Market leaders in children’s social care and special education services include the charity Action for Children, Ideapark (ultimate parent company of Core Assets), Acorn Care and Education and Priory Group.

Forecast

The value of the children’s social care market is expected to fluctuate, but record continuous growth over the next five years

Forecasting the market for children’s social care is complicated by its vast array of influences. For the foreseeable future, the government’s objective is to reduce public spending. However, considerable social pressures demand the allocation of correct resources to protect and look after children, who are vulnerable and subject to circumstances beyond their control. The children’s social care market is predicted to continue its trend of a year of high value growth followed by more subdued growth in the next until 2019/20. However, annual market growth will begin to converge towards the end of the five-year forecast and is expected to stabilise soon after this period. Market value is estimated to increase by just more than £1.4 billion from £10.8 billion in 2015/16 to a value of £12.2 billion in 2019/20 - representing an overall increase of 13%.

Figure 9: UK Market Forecast for Children’s Social Care, 2015/16-2019/20, (£ Million)
[graphic: image 9]
Source: MBD forecasts

Foster care will retain its leading position in the market, whilst SEN care is forecast to further increase market share

MBD anticipates expenditure on foster care to continually rise over the forecast period, as LA budgetary restrictions remain in place and residential home scandals are expected to emerge following parliamentary and independent inquiries. The importance of the children’s homes sector in the social care market is expected to decline over the next five years, partly due to homes costing four-times more, on a per child average, than a foster care placement, as well as the sector’s growing tendency for smaller homes. Expenditure on special education is expected to increase in each of the next five years, as the academy-conversion rate among schools is anticipated to continue to rise, making it easier for private companies to provide education. In total, growth of 30% is anticipated in the sector over the five-year forecast period.

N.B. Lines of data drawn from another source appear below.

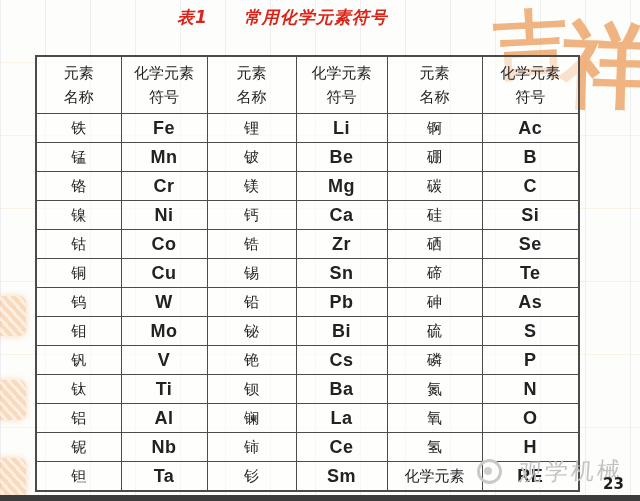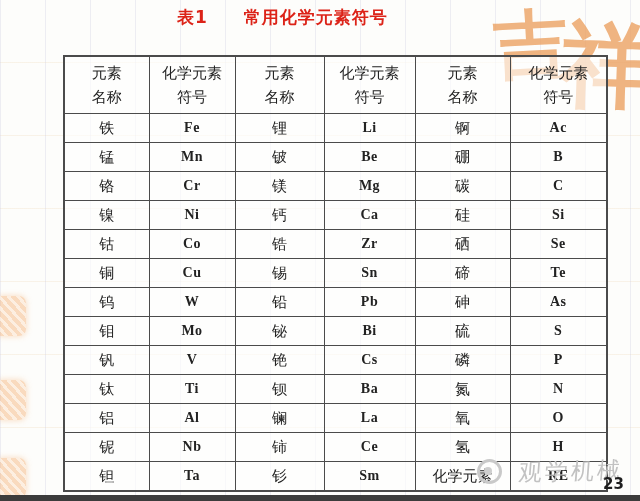"表1 常用化学元素符号" .title { font-style: none -> italic }
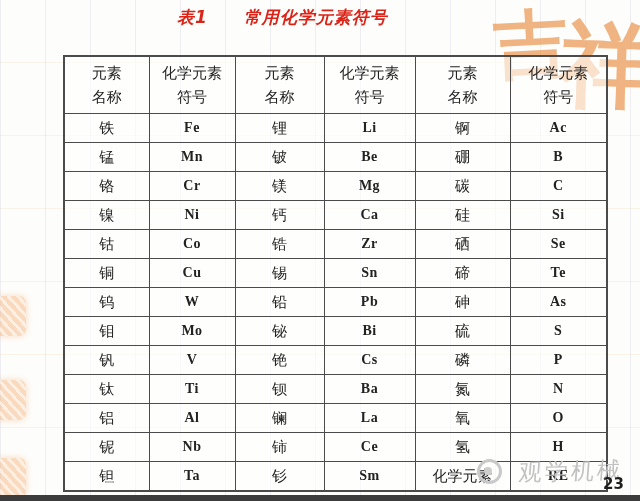"元素" table.elements { margin-left: 28px -> none }
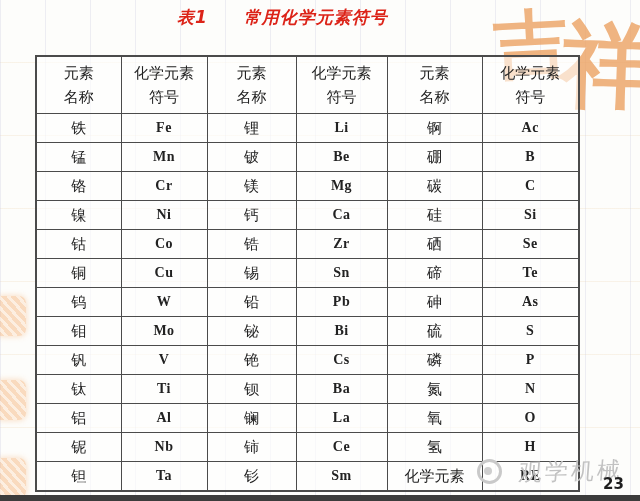"Fe" td.csym { font-family: Liberation Serif, serif -> Liberation Sans, sans-serif; font-size: 14px -> 18px }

Figure 10: UK Market Segmentation Forecast for Children’s Social Care, by Type of Care, 2015/16-2019/20, (£ Million)
[graphic: image 10]
Source: MBD forecasts

What we think

The number of children looked after is expected to continue to rise. With budgetary restrictions likely to continue regardless of the election result, children’s services will be stretched to their limits to ensure that each child has equal access to different care types. However, with independent provision becoming more dominant in the sector, concerns will remain over private company intentions and whether they are doing their utmost to provide high quality services or are foregoing this to achieve greater profitability. The popularity of fostering services may also pose problems in the near future as the UK shortage of foster families is expected to widen and become a market issue. The impact of recent child abuse scandals, and subsequent inquiries, may also lead to stronger cases for policy and regulatory changes.